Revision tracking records
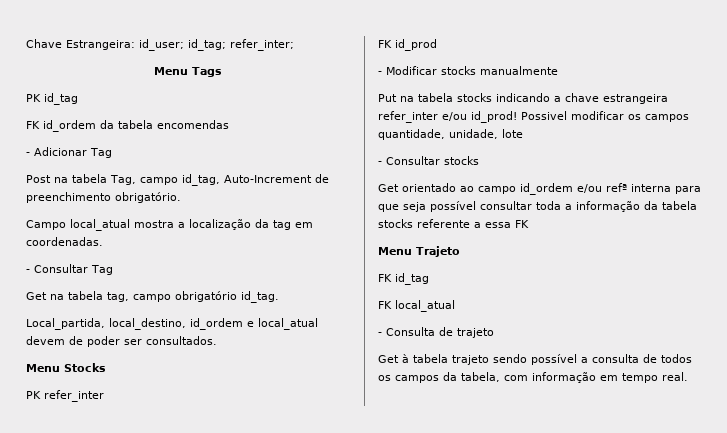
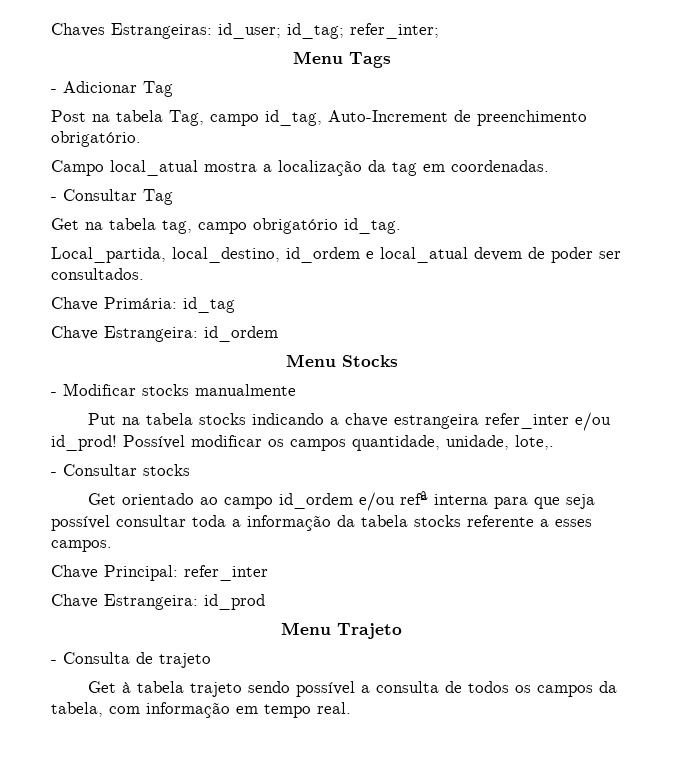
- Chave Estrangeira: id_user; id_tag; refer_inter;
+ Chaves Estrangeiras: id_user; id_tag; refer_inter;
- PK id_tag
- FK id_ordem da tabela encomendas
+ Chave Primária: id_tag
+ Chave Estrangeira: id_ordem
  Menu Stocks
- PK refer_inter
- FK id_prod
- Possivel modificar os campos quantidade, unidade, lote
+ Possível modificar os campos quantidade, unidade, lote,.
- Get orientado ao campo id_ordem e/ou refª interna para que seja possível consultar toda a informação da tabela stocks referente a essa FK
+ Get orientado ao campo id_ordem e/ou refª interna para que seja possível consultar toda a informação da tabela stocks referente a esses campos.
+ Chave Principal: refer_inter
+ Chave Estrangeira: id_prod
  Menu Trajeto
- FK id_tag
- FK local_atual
* * *
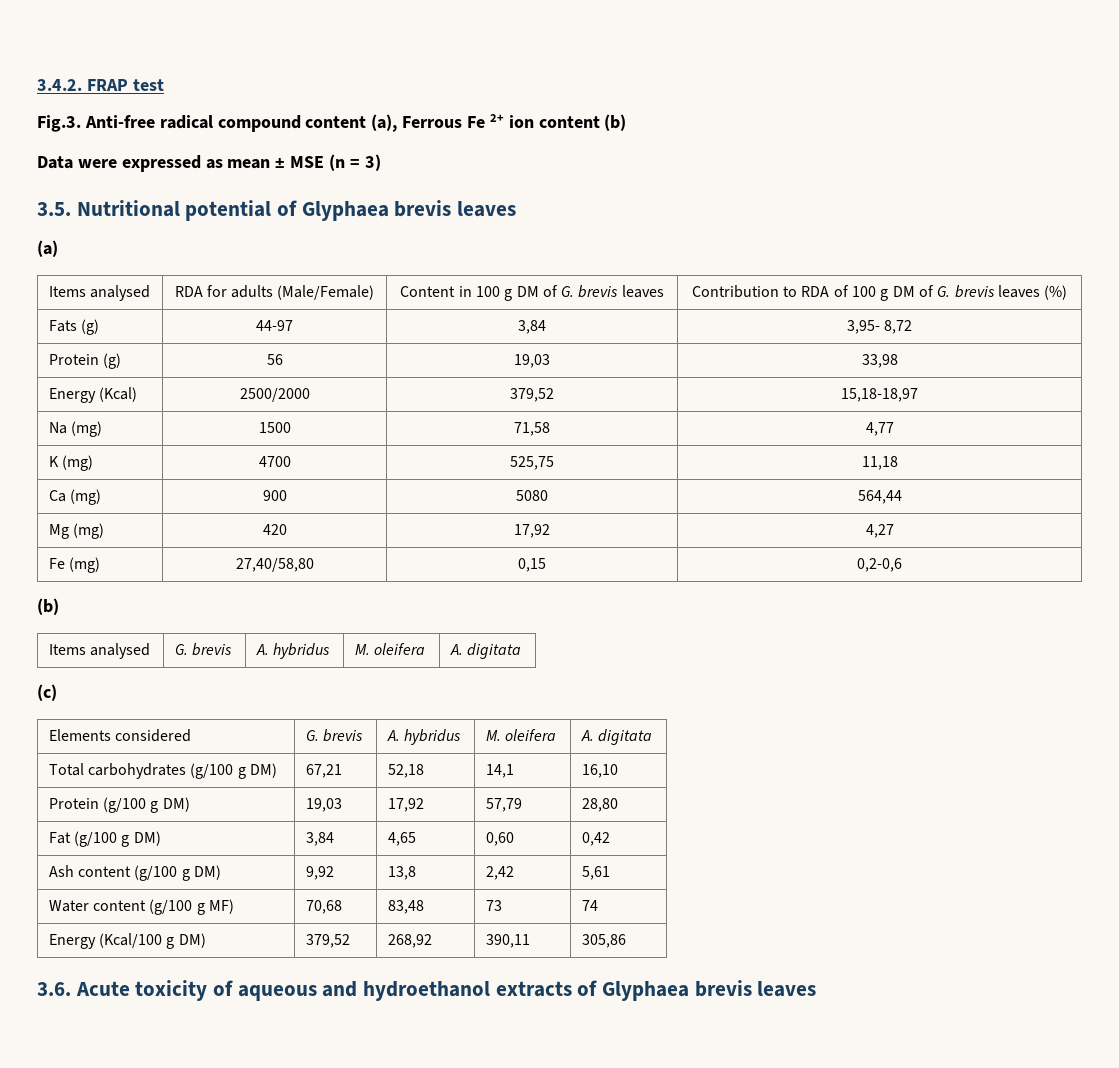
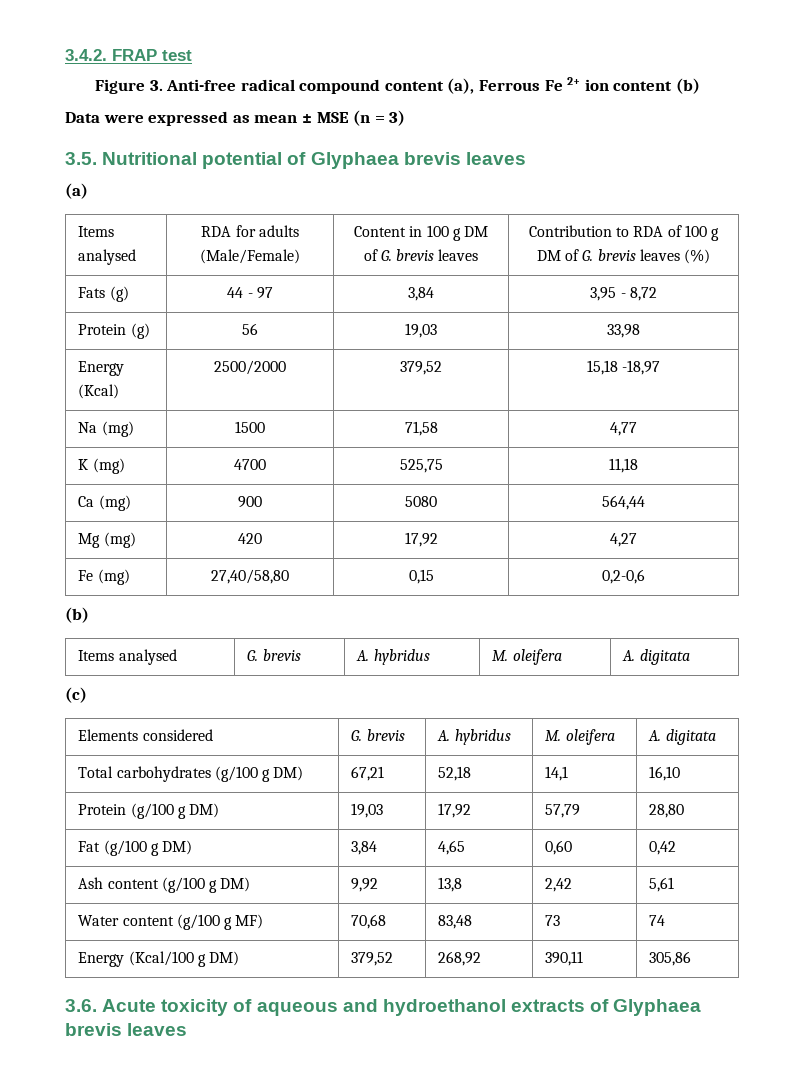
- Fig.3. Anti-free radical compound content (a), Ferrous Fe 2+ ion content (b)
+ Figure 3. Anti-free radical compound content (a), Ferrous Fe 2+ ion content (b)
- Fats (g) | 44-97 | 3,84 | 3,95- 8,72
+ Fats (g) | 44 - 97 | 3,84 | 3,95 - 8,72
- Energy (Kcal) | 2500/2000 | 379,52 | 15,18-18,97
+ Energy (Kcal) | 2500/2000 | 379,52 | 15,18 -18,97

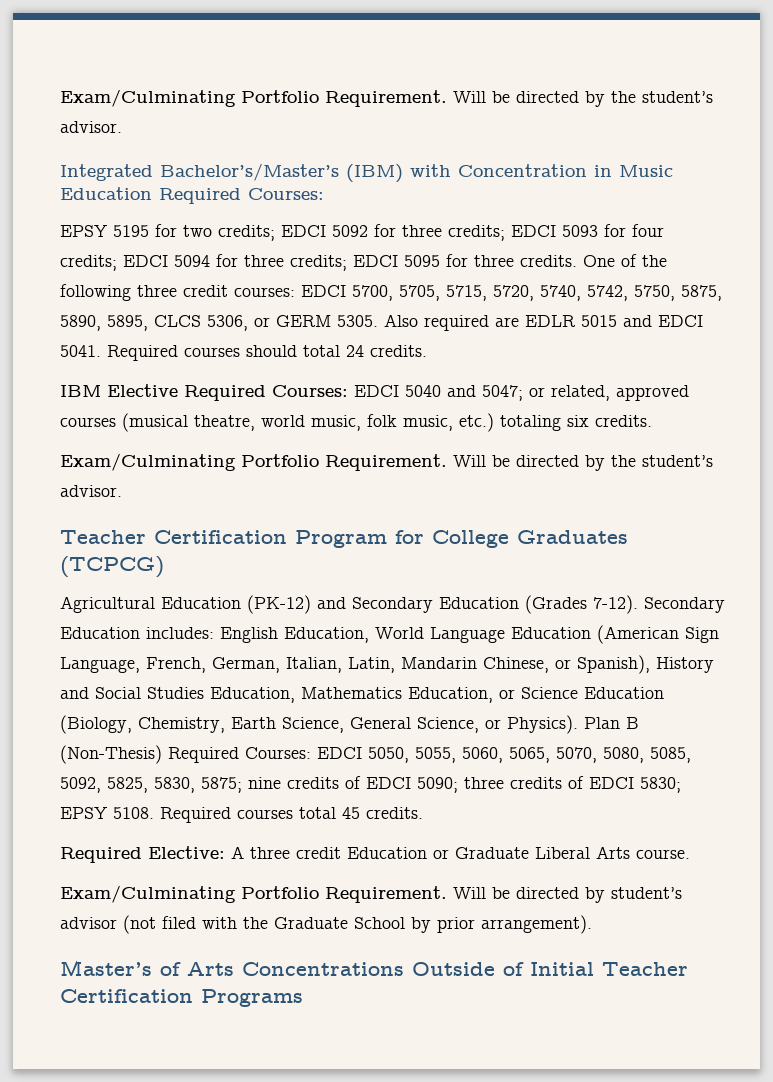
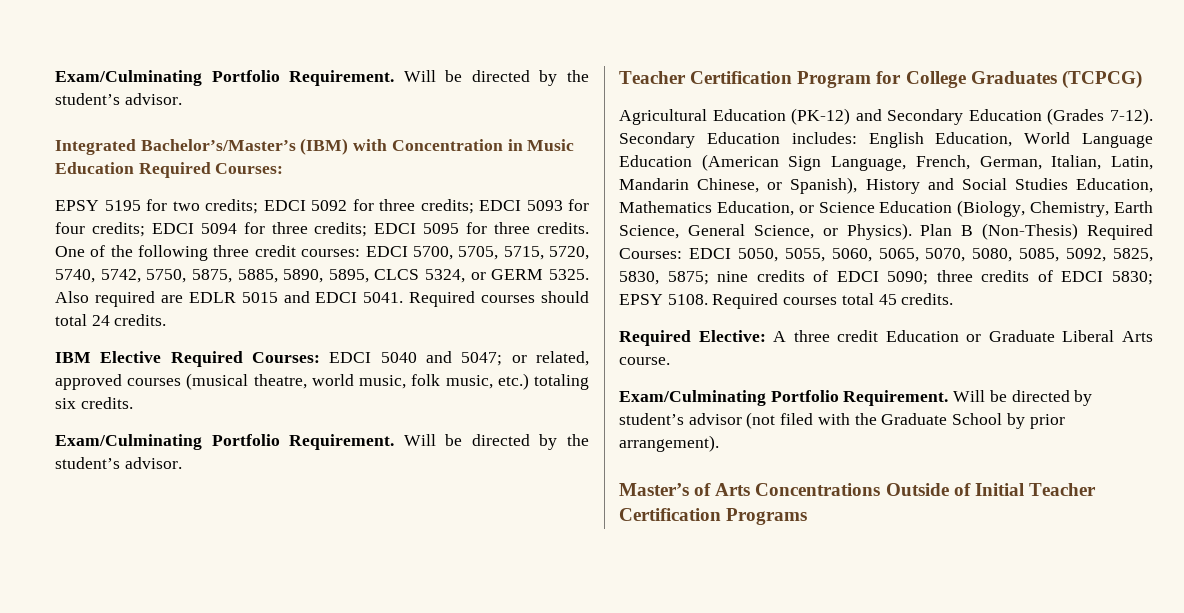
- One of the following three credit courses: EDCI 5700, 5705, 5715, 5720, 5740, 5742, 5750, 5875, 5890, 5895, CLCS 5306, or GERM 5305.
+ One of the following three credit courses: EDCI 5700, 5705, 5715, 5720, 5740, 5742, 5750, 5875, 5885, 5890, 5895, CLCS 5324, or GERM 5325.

◆ Exercise requirements ◆
Take exactly the lines from the one containing "- Chave Estrangeira: id_user;" through the one containing "- Get orientado" in the data above, and output them with nothing added.

◆ Exercise solution ◆
- Chave Estrangeira: id_user; id_tag; refer_inter;
+ Chaves Estrangeiras: id_user; id_tag; refer_inter;
- PK id_tag
- FK id_ordem da tabela encomendas
+ Chave Primária: id_tag
+ Chave Estrangeira: id_ordem
  Menu Stocks
- PK refer_inter
- FK id_prod
- Possivel modificar os campos quantidade, unidade, lote
+ Possível modificar os campos quantidade, unidade, lote,.
- Get orientado ao campo id_ordem e/ou refª interna para que seja possível consultar toda a informação da tabela stocks referente a essa FK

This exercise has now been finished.